■ **TASK PROMPT**:
Although the listing contains pictures, reproduce only its text, exactly as written.

■ **INFORMATION PROVIDED**:

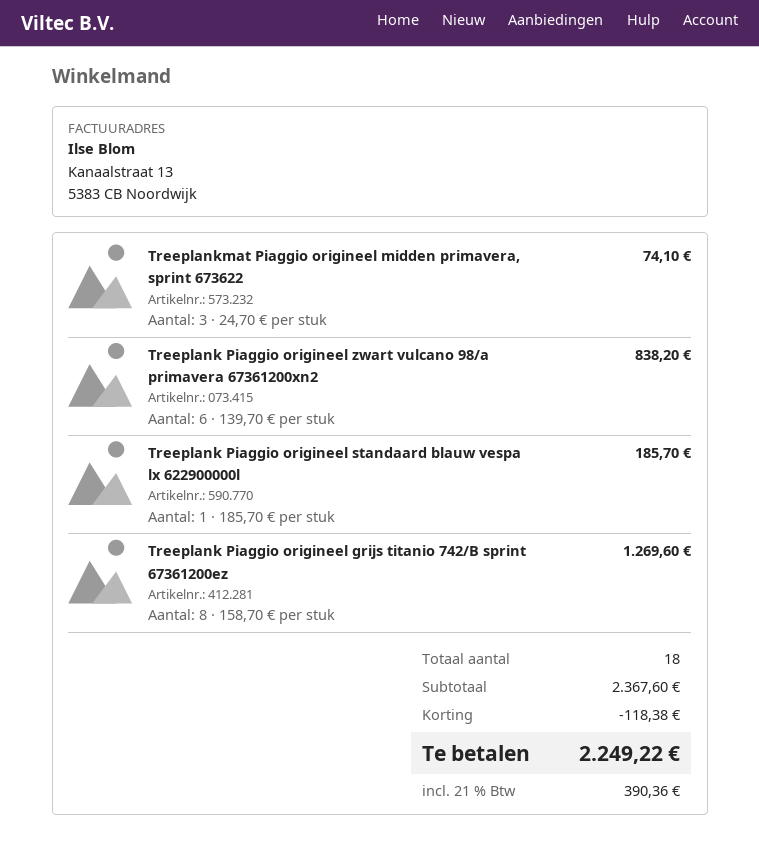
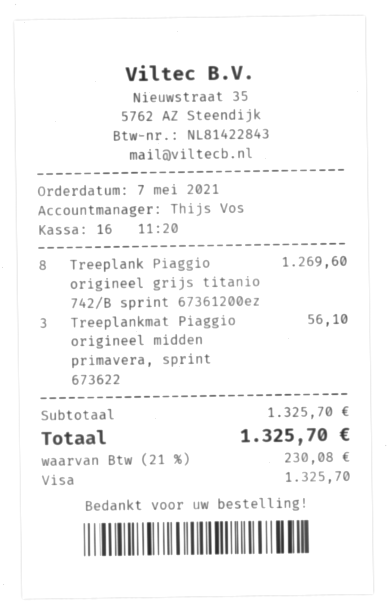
Treeplankmat Piaggio origineel midden primavera, sprint 673622: 3 for 74.10 -> 3 for 56.10
Treeplank Piaggio origineel zwart vulcano 98/a primavera 67361200xn2: 6 for 838.20 -> none
Treeplank Piaggio origineel standaard blauw vespa lx 622900000l: 1 for 185.70 -> none
subtotal: 2367.60 -> 1325.70
discount: 118.38 -> none
tax: 21% = 390.36 -> 21% = 230.08
total: 2249.22 -> 1325.70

■ **OUTPUT BELOW**:
Treeplankmat Piaggio origineel midden primavera, sprint 673622: 3 for 74.10 -> 3 for 56.10
Treeplank Piaggio origineel zwart vulcano 98/a primavera 67361200xn2: 6 for 838.20 -> none
Treeplank Piaggio origineel standaard blauw vespa lx 622900000l: 1 for 185.70 -> none
subtotal: 2367.60 -> 1325.70
discount: 118.38 -> none
tax: 21% = 390.36 -> 21% = 230.08
total: 2249.22 -> 1325.70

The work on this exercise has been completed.